この縁側から見回しても向こう側に東山が見えるし、それを背景にこの庭があるから、庭が広く見えるわな。

ここを20年ほど前に買ったときには、あの左側の杉木立のところな、あそこには小さなお茶室があって、そのまわりに灌木が生えておった。しかし、それよりも白砂を撒いたほうがええのやないかと考えて、お茶室を壊して灌木を払い、白砂を入れたんやけど、なかなかええなあ。隅に根源さんの社を置いたからな。いわばその神苑のような感じになっておるわね。お茶室は新しく奥に小さいのを建て直したけど、あのお茶室もわびさびが出てきてよくなったな。庭師さんがいま入って手を入れてくれているけど、庭の手入れというのはコツコツ毎日やっておらんといかん。

毎日、コツコツ続ける努力なくして成功はない

本連載は今回からの新連載です

まあ、なんでも同じやけどね。成功したいと思う。けど、成功は小さい努力の積み重ねやからね。毎日、コツコツ続ける努力なくして成功はないよ。

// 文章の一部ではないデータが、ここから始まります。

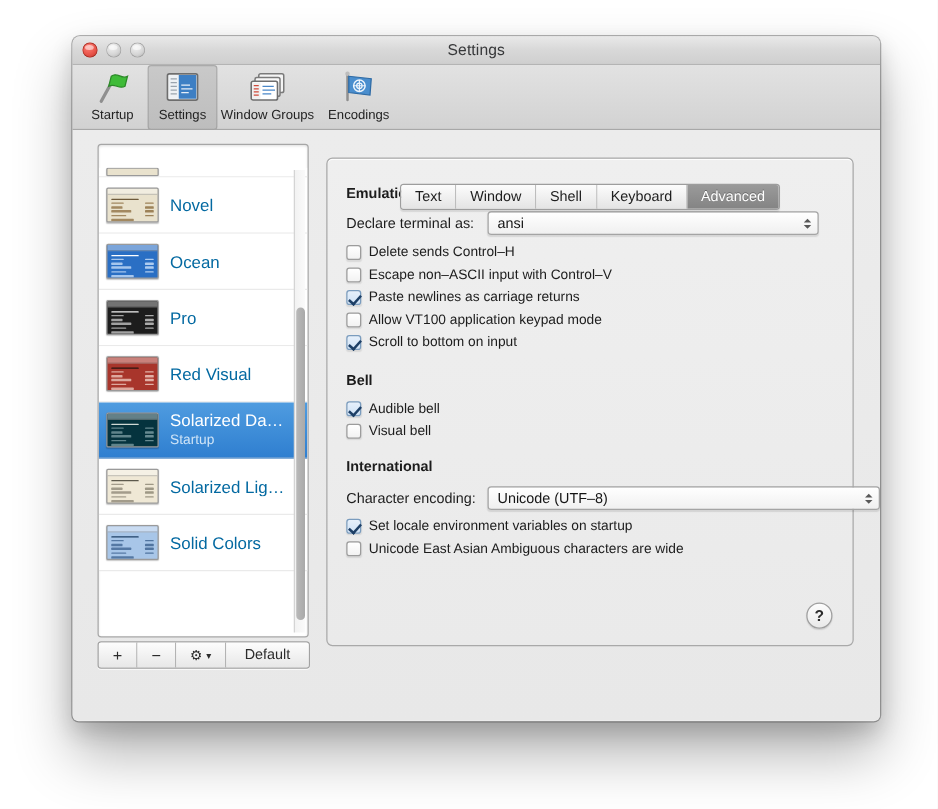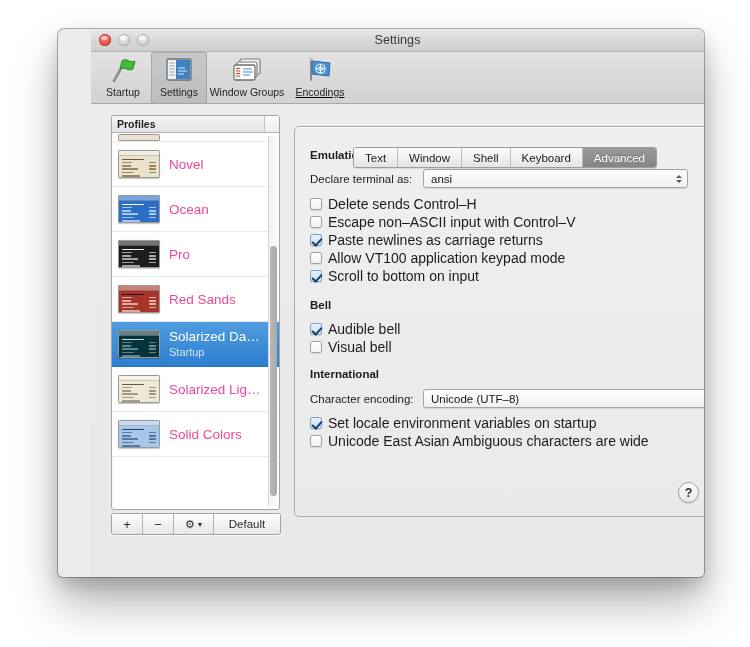--- a/index.html
+++ b/index.html
@@ -27,7 +27,6 @@
       0 8px 18px rgba(0,0,0,0.16),
       0 0 0 1px rgba(120,120,120,0.55);
     overflow: hidden;
-    padding-left: 33px;
   }
 
   

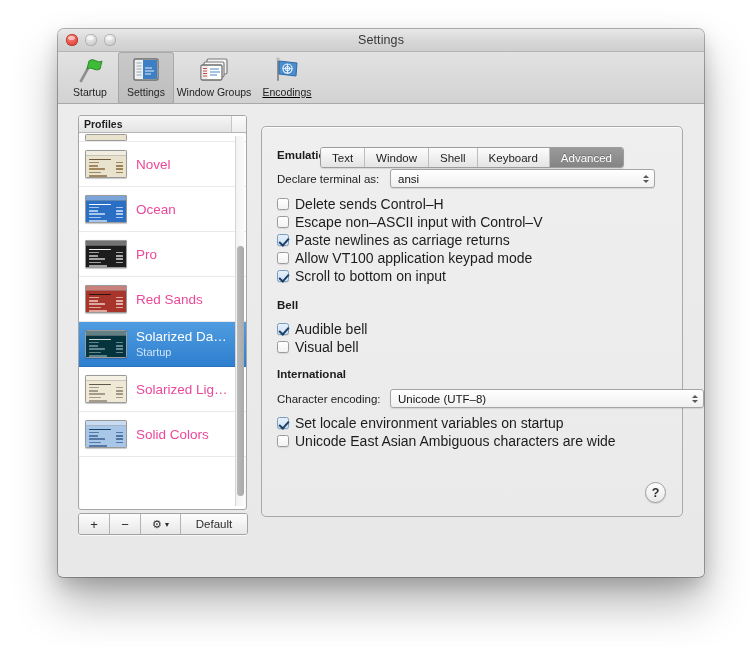--- a/index.html
+++ b/index.html
@@ -105,7 +105,7 @@
     margin-top: 1px;
   }
   .tbitem.wide { width: 80px; }
-  .tbitem.wide2 { width: 66px; text-decoration: underline; }
+  .tbitem.wide2 { width: 66px; }
 
   
   #body {

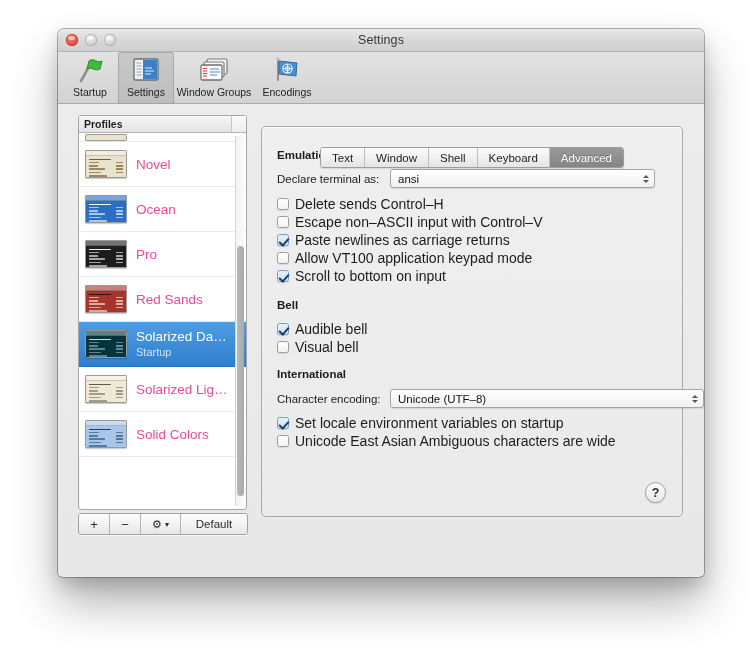--- a/index.html
+++ b/index.html
@@ -481,7 +481,6 @@
   <div id="body">
 
     <div id="profiles">
-      <div id="profiles-header">Profiles</div>
       <div id="plist">
           <div class="prow partial">
             <div class="pthumb" style="height: 7px; background: rgb(233, 226, 205);"></div>

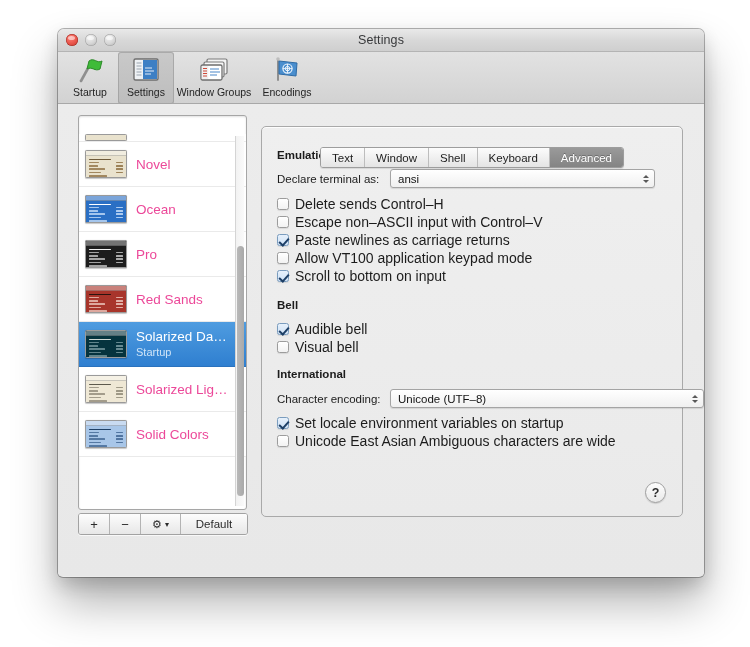--- a/index.html
+++ b/index.html
@@ -182,7 +182,7 @@
   .pname {
     margin-left: 9px;
     font-size: 13.5px;
-    color: #ec4899;
+    color: #0369a1;
     white-space: nowrap;
     overflow: hidden;
   }

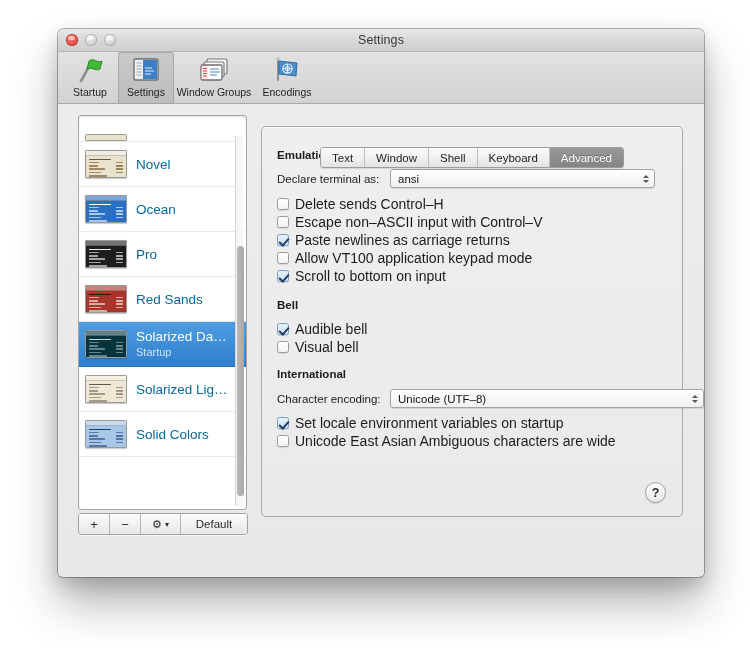--- a/index.html
+++ b/index.html
@@ -367,7 +367,7 @@
   }
   .cblabel {
     margin-left: 6px;
-    font-size: 14px;
+    font-size: 11px;
     color: #1c1c1c;
     white-space: nowrap;
   }

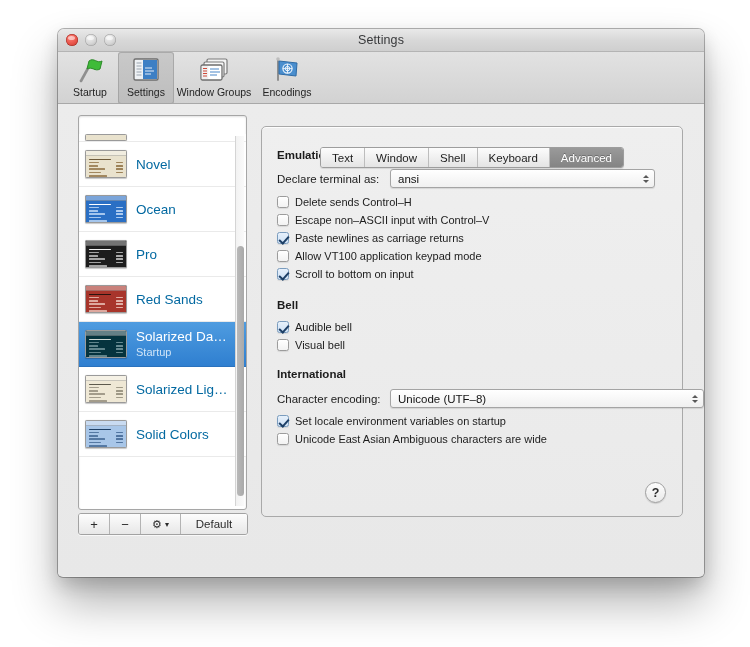--- a/index.html
+++ b/index.html
@@ -547,7 +547,7 @@
               <div class="ln" style="right: 3px; top: 20.7px; width: 7px; background: rgb(240, 207, 198); opacity: 0.8;"></div>
               <div class="ln" style="left: 3px; top: 24px; width: 18px; background: rgb(240, 207, 198); opacity: 0.75;"></div>
             </div>
-            <div class="pname">Red Sands</div>
+            <div class="pname">Red Visual</div>
           </div>
           <div class="prow selected">
             <div class="pthumb" style="background: rgb(5, 51, 62);">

あ、あそこの枝。きみ、わかるか。いちばん右のスッと伸びておる枝があるやろ、あれを少し切ってもらおうと思うけど、あそこにいる植木屋さんに言ってくれんか。

そうそう、もう少し切ってくれるか。うん、良くなったな。そう思わんか。

ひとつの枝を切るということは、かわいそうだとも言えるけどな。しかし、全体のためには、そういうことも考えんといかん時もあるな。会社でも全体としてどうしても人を切らんといかん場合も出てくる。そういう時には気の毒やけど、切らんといかんわけや。それをやらんと組織全体がどうにもならなくなってしまうことがある。泣いて馬謖を切る、という言葉があるけど、実際にそういうことが言えるな。